Une éventuelle intervention militaire de l’Afrique de l’Ouest en Côte d’Ivoire pour chasser le président sortant Laurent Gbagbo semblait bien plus difficile à réussir que les précédentes interventions en Sierra Leone et au Liberia contre des chefs de guerre, estiment les experts.
La Communauté économique des Etats d’Afrique de l’Ouest (CEDEAO), qui dispose d’une force d’action rapide en attente, basée en Sierra Leone et au Mali, avait menacé le 24 décembre 2010 d’intervenir militairement dans l’ex-colonie française, en proie depuis un mois à une grave crise postélectorale.
Depuis cette date, trois chefs d’Etat de la région ont mené une mission diplomatique entre les camps de Laurent Gbagbo et d’Alassane Ouattara, qui se disputaient le pouvoir après un second tour contesté.
Mais dans le même temps, les responsables militaires préparaient des plans d’intervention militaire.
“Ça va entrainer beaucoup d’affrontements entre partisans de Gbagbo et Ouattara”, avait averti Kwesi Aning, chef du département pour la prévention et la résolution des conflits, au Centre international de maintien de la paix “Kofi Annan”, basé au Ghana. Gbagbo disposait d'”un fort soutien, il ne va pas se rendre facilement”, assurait-il. De plus, la CEDEAO serait en train de mobiliser une force de 2.000 à 3.000 hommes, mais, pour réussir cette opération, il en faudrait 5.000 à 7.000, avait estimé M. Aning.
Et, pour réussir, l’opération devait être rapide, avait renchérit Tajudeen Akanji du Centre pour la paix et l’étude des conflits de l’Université nigériane d’Ibadan. “Ils devront agir aussi vite que possible sinon l’homme (Gbagbo)…. pourra se renforcer”, estime Akanji, pour qui cette opération devrait durer entre deux à quatre semaines. Un autre expert militaire, le général à la retraite Ishola Williams, secrétaire exécutif du Groupe panafricain de stratégie et de recherche politique était plus catégorique: “une intervention militaire en Côte d’Ivoire ne va pas réussir”.
« C’est différent du Liberia et de la Sierra Leone (où la CEDEAO est également intervenue dans les années 90). Il n’y a pas de guerre civile. Comment les militaires vont-ils entrer? Vont-ils marcher sur Abidjan? »
« Gbagbo est un politicien “très intelligent”, il a le soutien de la hiérarchie militaire et des jeunes de la rue mobilisés par Charles Blé Goudé, le leader des “Jeunes patriotes” », avait rappelé le général Williams.

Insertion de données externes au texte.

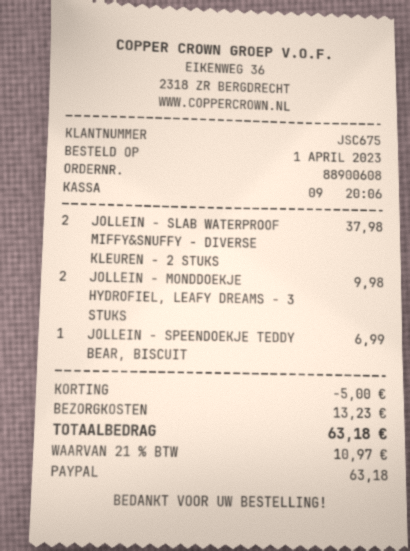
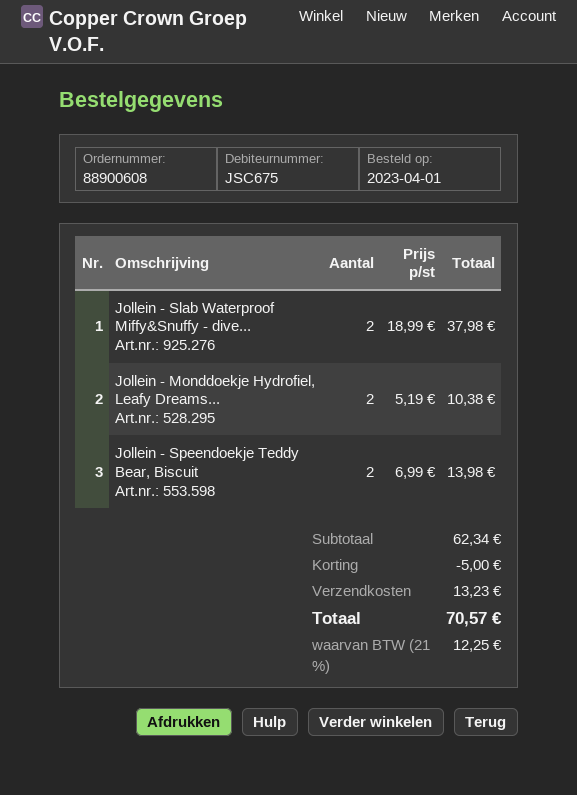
JOLLEIN - MONDDOEKJE HYDROFIEL, LEAFY DREAMS - 3 STUKS: 2 for 9.98 -> 2 for 10.38
JOLLEIN - SPEENDOEKJE TEDDY BEAR, BISCUIT: 1 for 6.99 -> 2 for 13.98
tax: 21% = 10.97 -> 21% = 12.25
total: 63.18 -> 70.57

Aucun pays n’avait officiellement annoncé sa participation à cette force régionale. Le Ghana, voisin de la Côte d’Ivoire, avait même annoncé qu’il n’enverrait pas de troupes, faute d’effectifs suffisants de son armée nationale. Le Nigeria, poids-lourd de la région et pays le plus peuplé du continent avec plus de 150 millions d’habitants, devrait être le principal contributeur, mais il devait aussi mobiliser ses troupes pour sa sécurité intérieure. Avec des élections générales à venir dans quatre mois, sa toujours turbulente région pétrolifère du Delta du Niger, le nord en proie aux violences interreligieuses et les récents attentats dans sa partie centrale, le Nigeria allait avoir besoin de beaucoup de forces de sécurité. Le Nigeria devrait reconsidérer son “rôle de Père Noël”, avait estimé Olu Obafemi, chercheur en chef du National Institute of Policy and Strategic Studies, de Jos (centre). « Nous ne disons pas qu’il ne doit pas intervenir, mais le faire sans léser ses propres intérêts. Il y a beaucoup de menaces intérieures », avait affirmé Obafemi.